7. The network slice resource collaborative management method for edge computing according to claim 1, characterized in that, Step five specifically involves: Based on the current actual running status of each slice instance, a corresponding shadow slice body is generated; The candidate collaborative action set is injected into the corresponding shadow slice one by one. For each candidate collaborative action after injection, the shadow slice is processed by counterfactual inference within multiple consecutive decision windows. The processing delay, transmission jitter, packet loss, node occupancy, link congestion and regional migration and diffusion caused by the action are recorded window by window. The various changes obtained from the same candidate collaborative action in multiple consecutive decision windows are spliced ​​together in chronological order to generate the action result trajectory. The action result trajectories corresponding to all candidate collaborative actions under the same slice instance are aggregated to form an action result trajectory set.

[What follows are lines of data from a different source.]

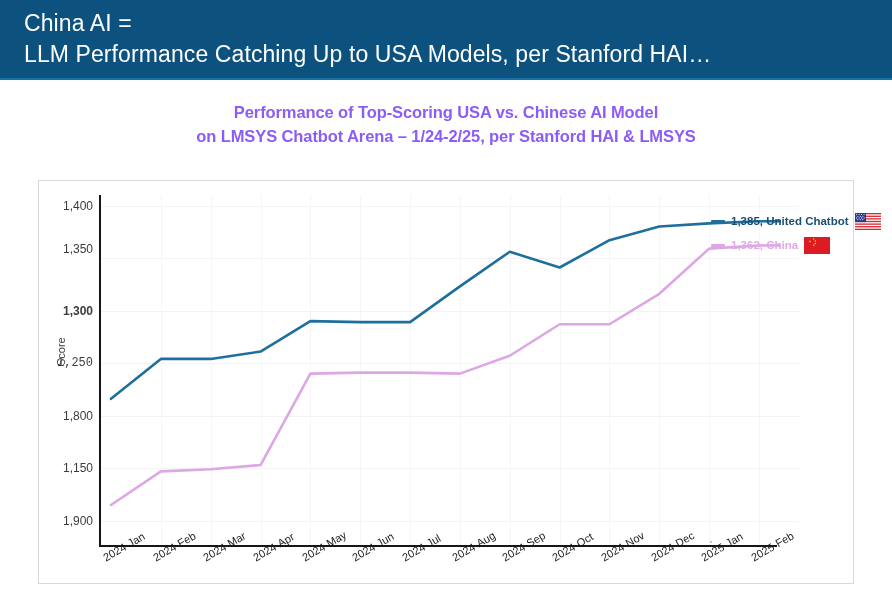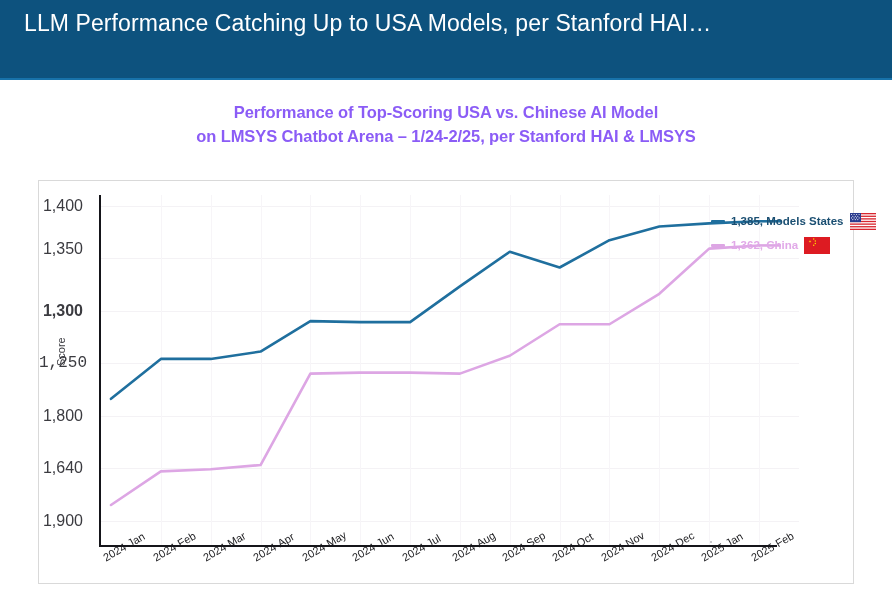--- a/index.html
+++ b/index.html
@@ -190,6 +190,7 @@
 <body>
 
 <div id="slide-header">
+  <div class="hline">China AI =</div>
   <div class="hline">LLM Performance Catching Up to USA Models, per Stanford HAI…</div>
 </div>
 

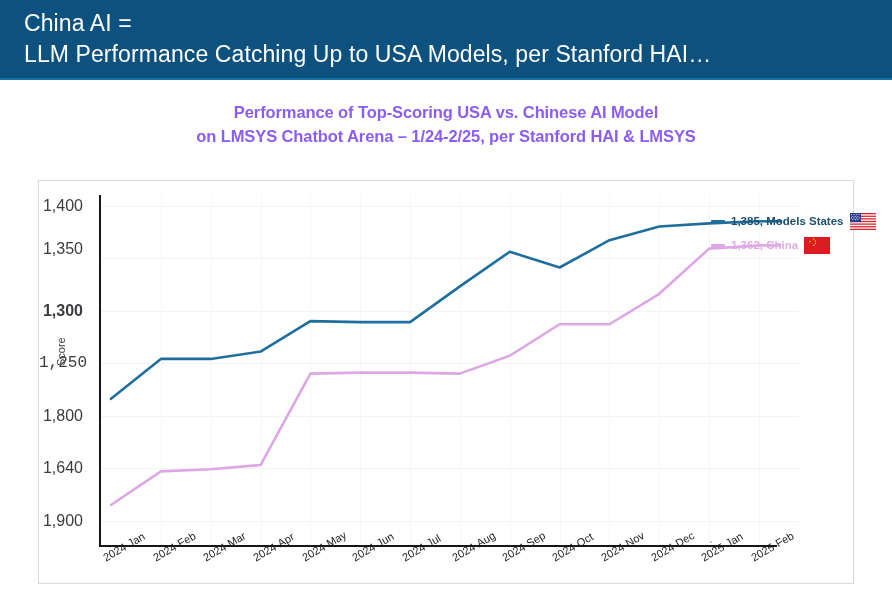--- a/index.html
+++ b/index.html
@@ -103,8 +103,8 @@
     position: absolute;
     right: 706px;
     width: 60px;
-    text-align: center;
-    font-size: 16px;
+    text-align: right;
+    font-size: 12px;
     color: #3b3b40;
     transform: translateY(-50%);
     white-space: nowrap;

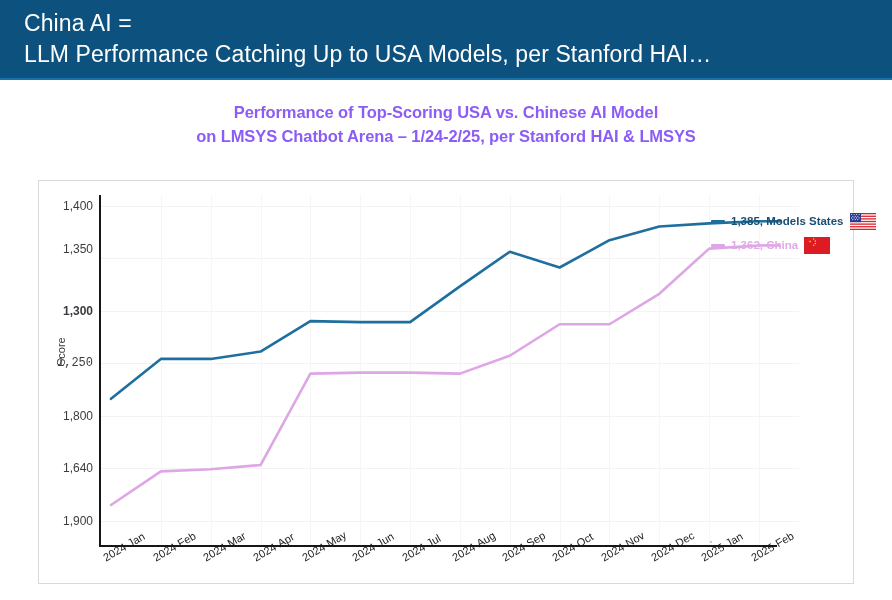--- a/index.html
+++ b/index.html
@@ -270,7 +270,7 @@
   <div id="legend" style="top: 14px; height: 352px;">
     <div class="legend-row" style="position: absolute; left: 0px; top: 15.2687px;">
       <span class="legend-dash" style="background: rgb(31, 111, 158);"></span>
-      <span class="legend-text us">1,385, Models States</span>
+      <span class="legend-text us">1,385, United Chatbot</span>
       <span class="flag">
         <svg width="26" height="17" viewBox="0 0 26 17">
           <rect x="0" y="0" width="26" height="17" fill="#ffffff"></rect>

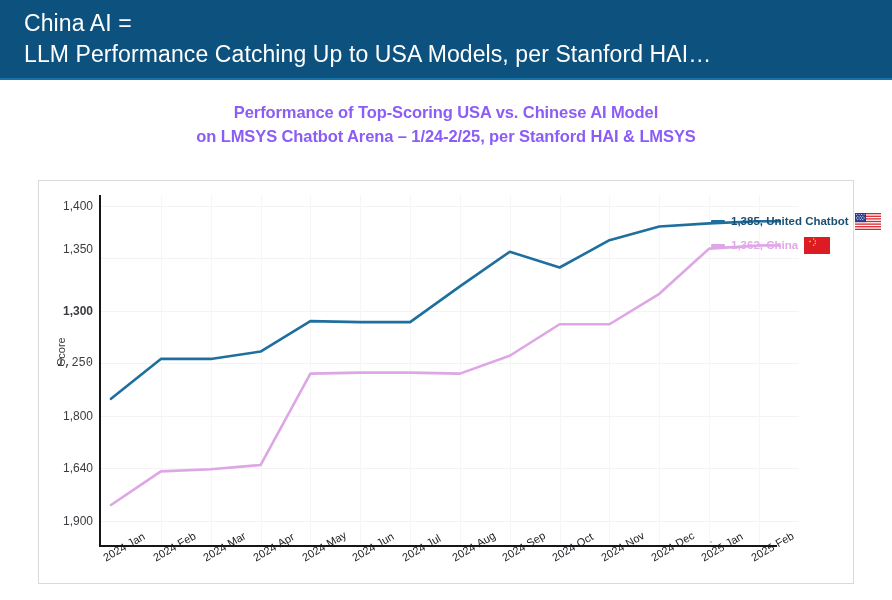--- a/index.html
+++ b/index.html
@@ -230,7 +230,7 @@
       </div>
     <div id="ytick-labels">
         <div class="ytick-label" style="top: 325.731px;">1,900</div>
-        <div class="ytick-label" style="top: 273.194px;">1,640</div>
+        <div class="ytick-label" style="top: 273.194px;">1,150</div>
         <div class="ytick-label" style="top: 220.657px;">1,800</div>
         <div class="ytick-label" style="top: 168.119px; font-family: Liberation Mono, monospace;">1,250</div>
         <div class="ytick-label" style="top: 115.582px; font-weight: bold;">1,300</div>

8. The network slice resource collaborative management method for edge computing according to claim 1, characterized in that, The business constraint verification process is specifically as follows: The latency results in each trajectory of the action result trajectory set are compared with the latency upper limit of the corresponding slice instance. The jitter results in each trajectory are compared with the jitter upper limit of the corresponding slice instance. The packet loss results in each trajectory are compared with the reliability lower limit of the corresponding slice instance. The node occupancy results in each trajectory are compared with the range that the target edge node can bear. Candidate collaborative actions that do not meet any business constraints or resource carrying capacity constraints are eliminated, generating a subset of action trajectories; For candidate collaborative actions belonging to the same target edge region in the subset of action trajectories, perform summary processing, count the number of new slices arriving, the increase in new link occupancy, and the increase in new node load caused in the corresponding region, and weight them according to preset weights to obtain the corresponding regional collaborative pressure value. Candidate collaborative actions with regional collaborative pressure values ​​exceeding a preset upper limit are eliminated. The remaining candidate collaborative actions are sorted from low to high to obtain a stable sequence of collaborative actions.